Table 2 shows a significant increase in posts of 0.6 per cent per month over time for the total period from 2007 to 2014. This is expected from the existing literature (H1), as time spent on the internet appears to have been a predictor of participation in earlier studies along with a registered increase in reported posting behaviour across Pew surveys (Hargittai, 2007; Schradie, 2011). The total increase in monthly profile posts in the sample rose from 4 to 7 posts a month from 2007 to 2014. The development in the estimated population of Danes on Facebook is measured as being no higher than 0.8 per cent and no lower than 0.4 per cent (95% certainty).

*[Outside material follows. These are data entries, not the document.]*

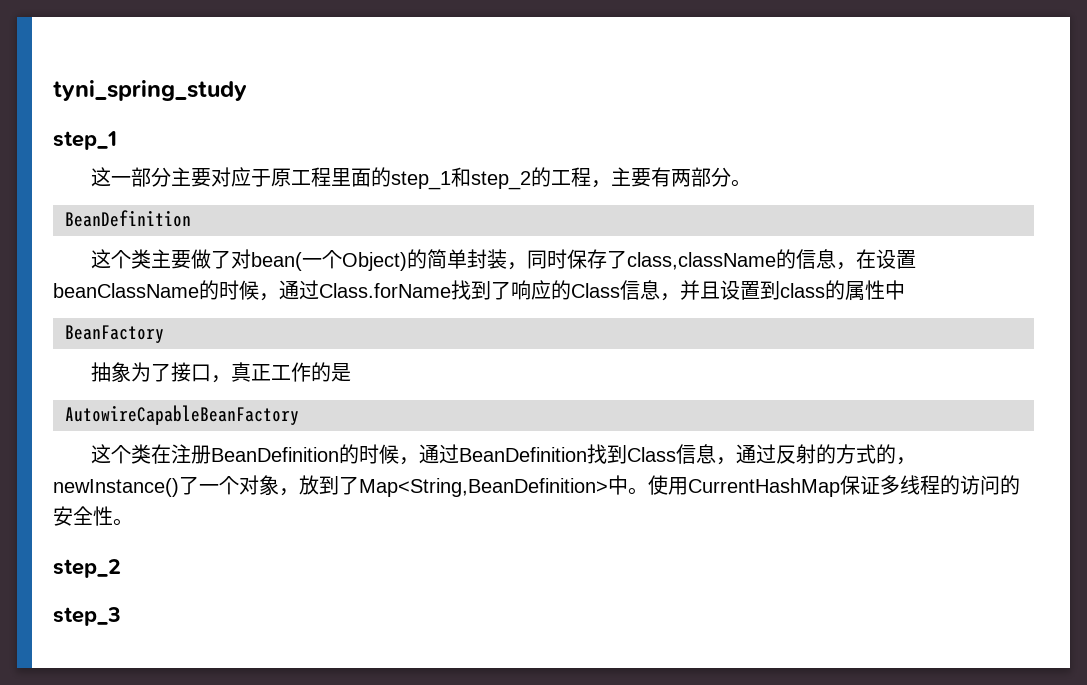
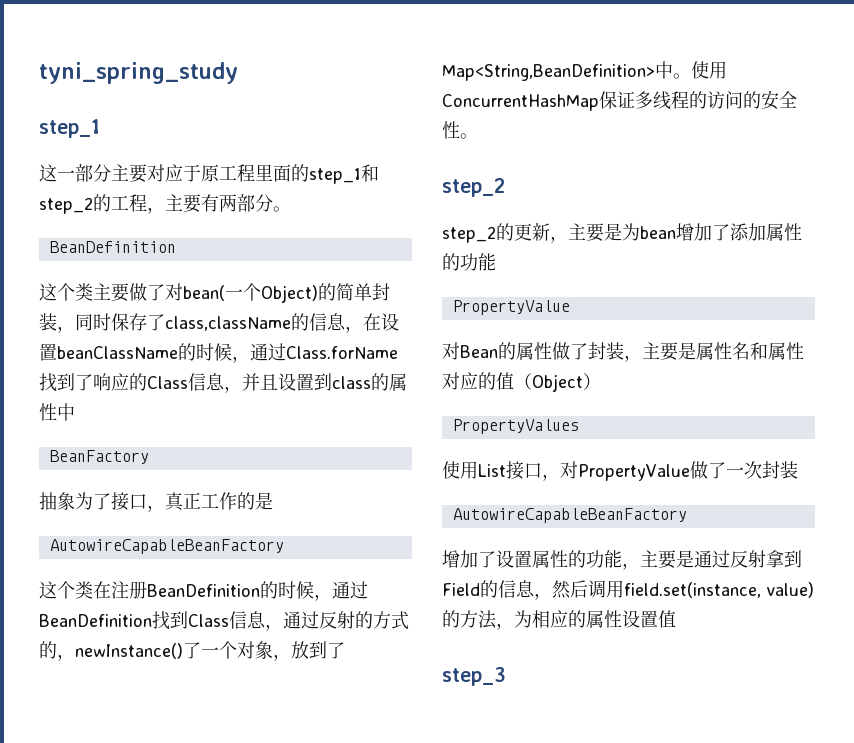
[688,478,840,497] CurrentHashMap -> [442,94,599,111] ConcurrentHashMap
(121, 568) none -> [442,223,802,243] [442,253,496,271] [452,300,570,315] [442,342,804,362] [442,372,601,392] [452,419,579,434] [442,461,798,481] [452,508,687,523] [442,550,802,570] [442,580,814,600] [442,610,676,630] // step_2的更新，主要是为bean增加了添加属性的功能 // PropertyValue // 对Bean的属性做了封装，主要是属性名和属性对应的值（Object） // PropertyValues // 使用List接口，对PropertyValue做了一次封装 // AutowireCapableBeanFactory // 增加了设置属性的功能，主要是通过反射拿到Field的信息，然后调用field.set(instance, value)的方法，为相应的属性设置值

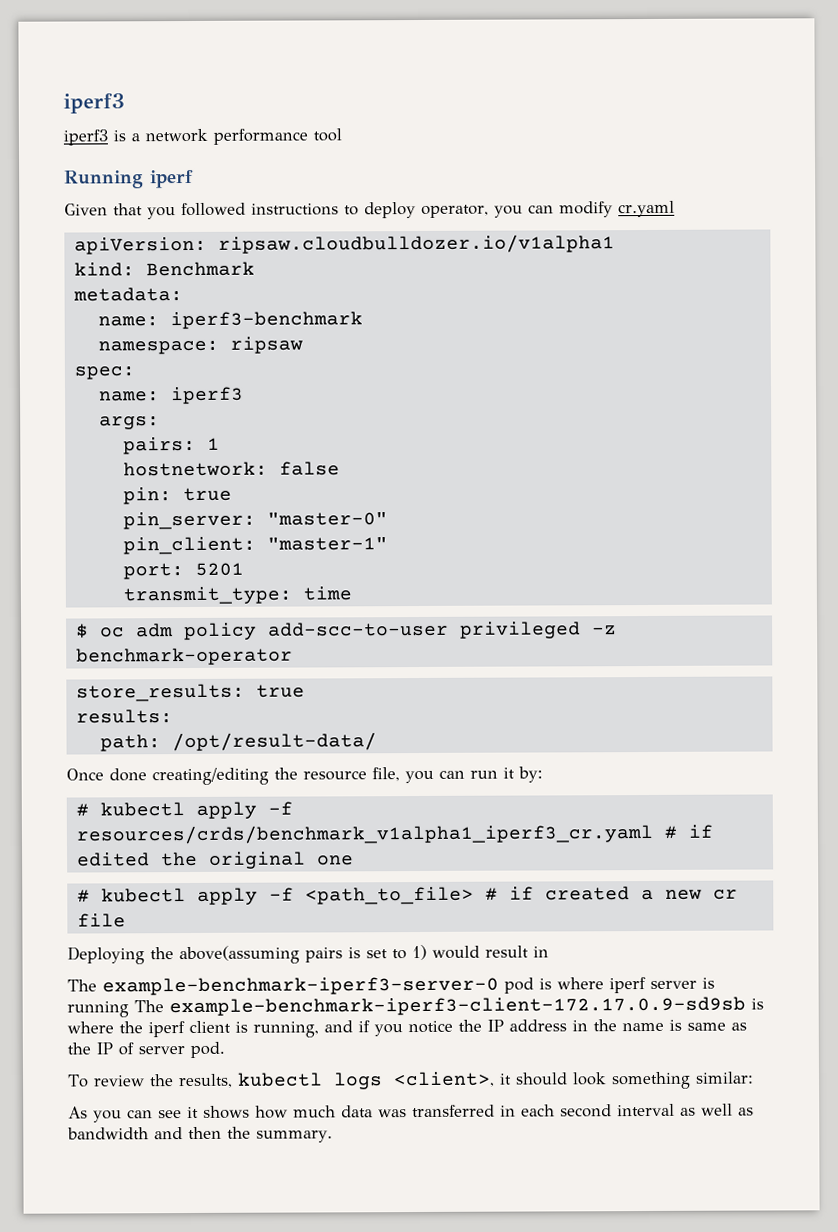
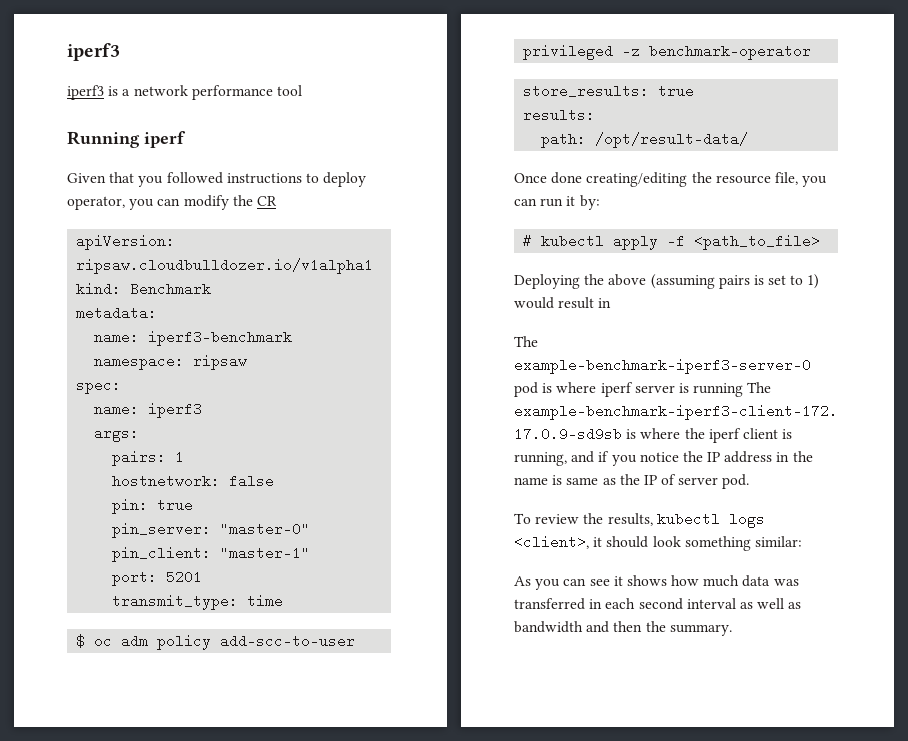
[618,200,675,218] cr.yaml -> [232,195,277,206] the CR
[75,801,293,819] [75,823,713,845] [76,851,354,869] // # kubectl apply -f resources/crds/benchmark_v1alpha1_iperf3_cr.yaml # if edited the original one -> (600, 202) none
[484,886,738,901] [76,913,126,928] # if created a new cr file -> (821, 242) none
[179,945,300,965] above(assuming -> [608,274,715,289] above (assuming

Controlling for other demographic variables, Figure 2 shows that there is a high correlation between the y-intercept and the increase level in the data set:
This means that, despite finding the expected inequality of women posting more than men, inequality diminishes in our data set over time for gender (H3). However, the data set apparently shows inequality in age over time (H4). We see no inequality in medium and long education (short education is underrepresented), as expected (H2). Also as expected, the area of residence shows very little inequality and this inequality diminishes over time following the same slope as education (H5).
Returning to Table 2, this table shows significant trends for the gender, age and area of residence variables. Men have a larger increase in monthly profile posts than women, with a significant increase of one per cent compared with 0.2 per cent for women. When revisiting the presumption from the existing theory (McAndrew & Jeong, 2012) that women post more than men, this is true in our sample, especially at the beginning of the time period (men have a lower y-intercept). The study cannot infer to the general population that women post more at the end of the period due to the small difference; however, Figure 2 shows that the increase in the number of posts is greater for men than for women in the sample during the period.

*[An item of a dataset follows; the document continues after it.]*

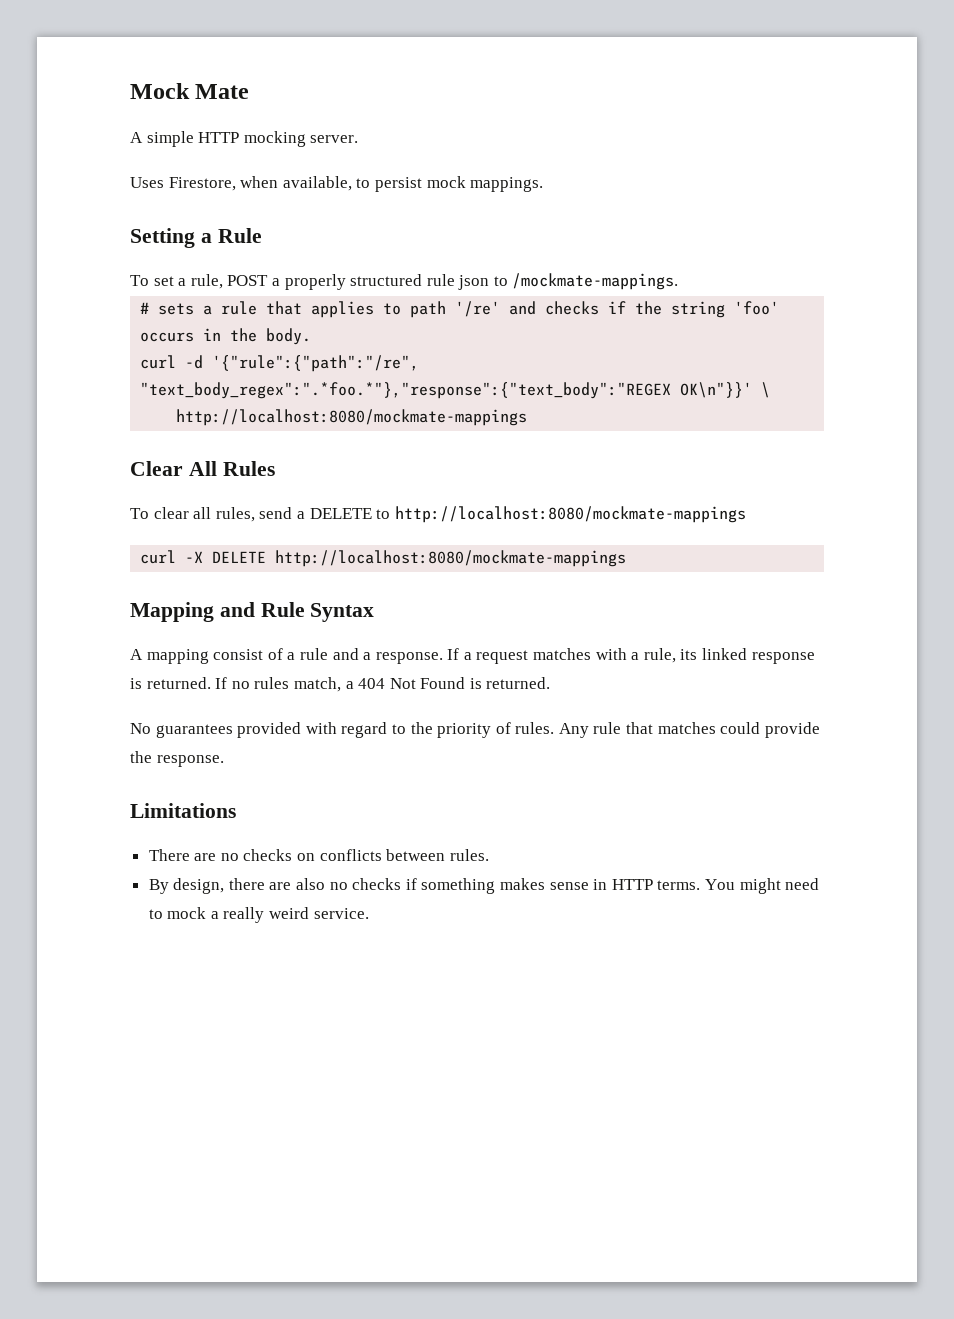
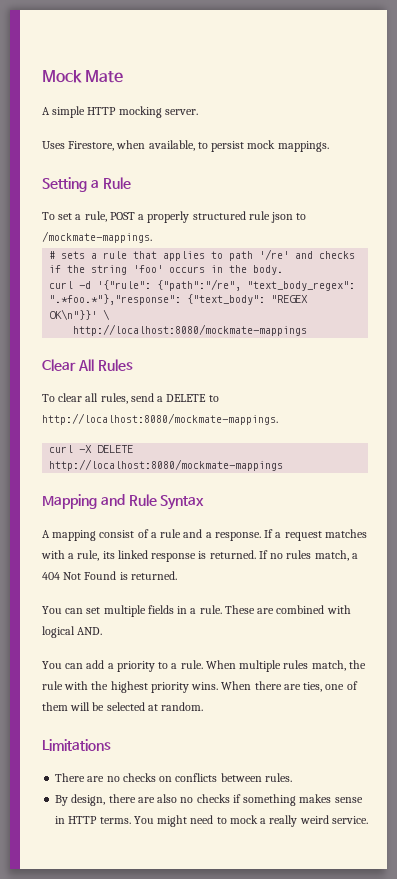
[212,355,420,372] [140,382,672,399] '{"rule":{"path":"/re", "text_body_regex":".*foo.*"},"response":{"text_body":"REGEX -> [97,279,356,291] [49,294,309,305] '{"rule": {"path":"/re", "text_body_regex": ".*foo.*"},"response": {"text_body": "REGEX
[394,506,746,523] http://localhost:8080/mockmate-mappings -> [42,413,278,425] http://localhost:8080/mockmate-mappings.
[130,722,820,738] [130,751,224,767] No guarantees provided with regard to the priority of rules. Any rule that matches could provide the response. -> [42,605,351,617] [42,626,103,638] [42,660,366,672] [42,681,358,693] [42,702,204,711] You can set multiple fields in a rule. These are combined with logical AND. // You can add a priority to a rule. When multiple rules match, the rule with the highest priority wins. When there are ties, one of them will be selected at random.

Education as a demographic parameter shows no significant values, as expected, because the sample size is too small for short education. Therefore, the study cannot say anything significant about the influence of social economic status on posting inequality, despite the existing studies having pointed to this variable as a predictor of inequality. Furthermore, as the graph shows, there is almost no difference in the intercept and increase level in our data set for higher education and medium-length education.

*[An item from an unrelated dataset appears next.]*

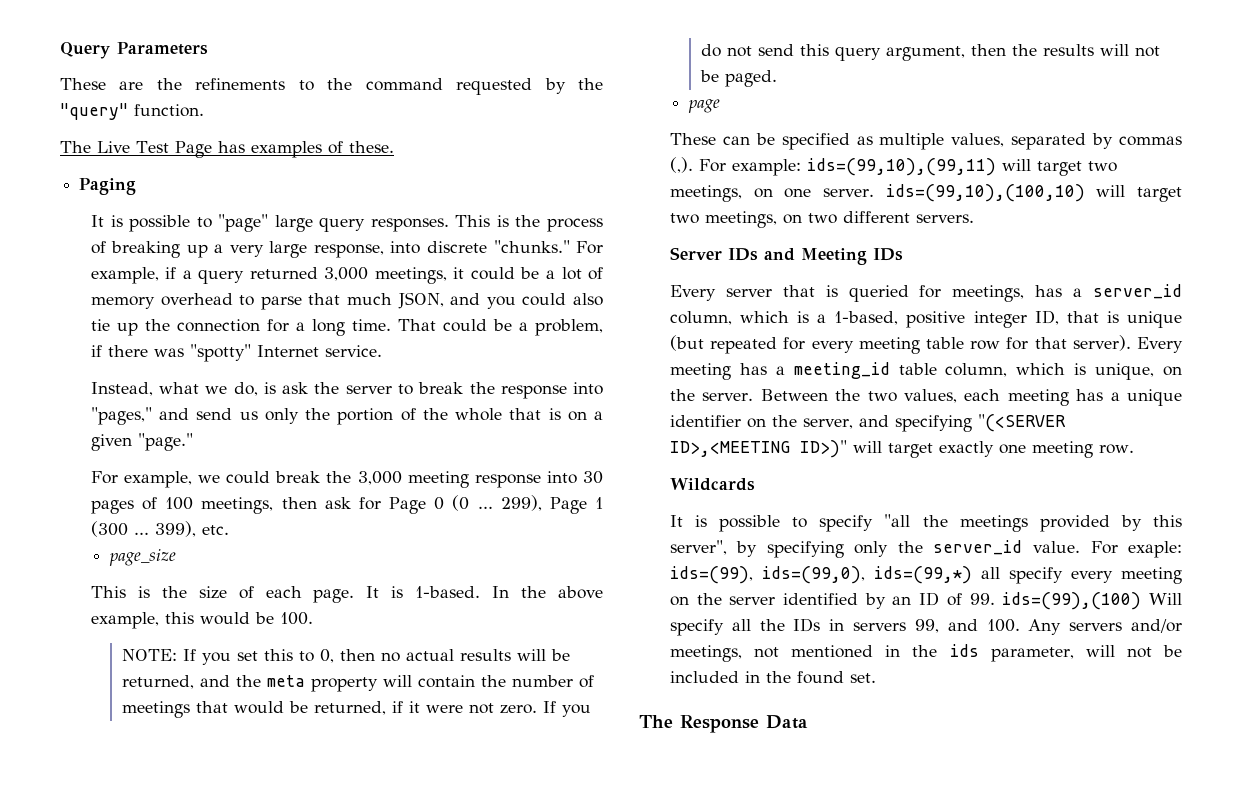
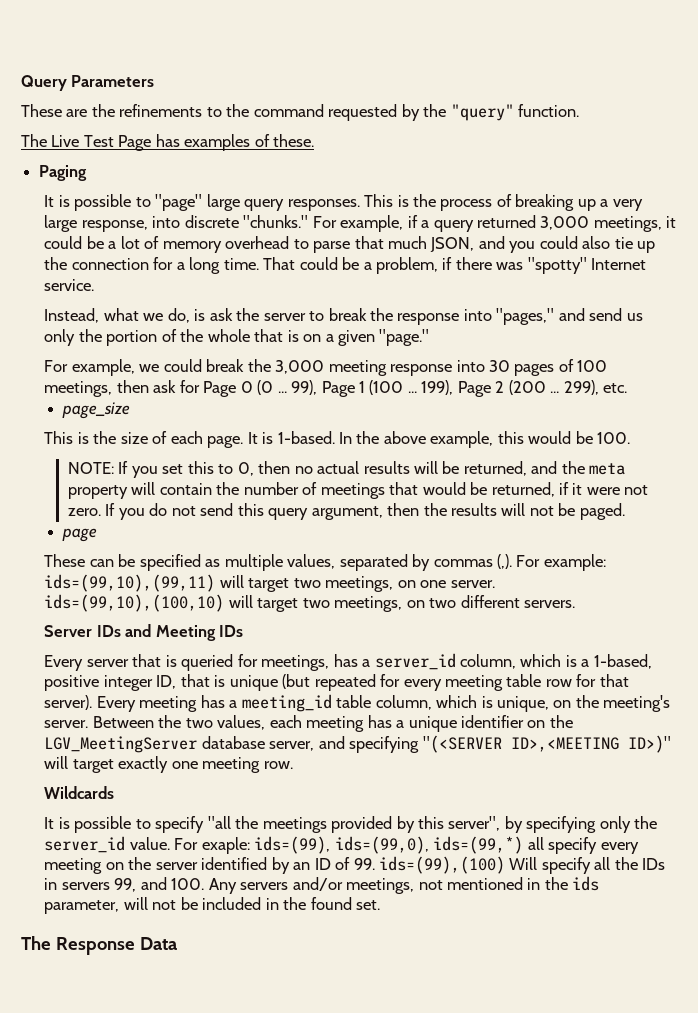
[500,495,542,511] 299), -> [291,380,318,395] 99),
[90,521,196,537] (300 ... 399), -> [369,380,599,397] (100 ... 199), Page 2 (200 ... 299),
(695, 395) none -> [603,695,671,712] meeting's
(797, 421) none -> [44,736,265,753] LGV_MeetingServer database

The study shows a significant increase of 0.7 per cent for participants from rural areas, whereas there are no significant developments for participants from urban areas. The difference between rural and urban is smaller in the data set than that for gender. Figure 2 shows a larger average y-intercept for urban people, while the increase level for rural people is higher.
According to inequality in age as a demographic variable, all the age groups have an increase in monthly profile posts over time, as shown in Figure 2, increasing steadily from younger to older people. However, in Table 2, only young (15–29) and older (60+) participants show significant increases of 0.3 per cent and 1.4 per cent, respectively. Figure 2 also shows that, in the data set, there is a larger increase rate in the number of posts per month for older people than for younger people on the Facebook profile. When we look at age in isolation in our data set, the older participants have the lowest y-intercept at the beginning of the period and the youngest group has the highest. However, the older participants have the highest increase level and the youngest groups have the lowest increase level: both are statistically significant, despite the different entry points, and, due to the difference in the degree of increase in the period, the lines cross in 2011/12. However, despite these patterns in our data set, there is no significant pattern showing that young people post less than the older age groups in the total Danish Facebook population. If we isolate the last year to try to explain this trend (see the analysis in the appendix), the regression shows a 2.3 per cent increase in monthly profile posts among the 60+ category and an insignificant decrease tendency among the young category (15–29), although the monthly posting frequency for young people within the sample decreases by 0.7 per cent (compared with the increase level of 0.3% for the total time period).3
Posters and non-posters over time in relation to age
Turning to the next potential inequality between non-posters and posters over time (RQ2), we see large differences depending on the age group.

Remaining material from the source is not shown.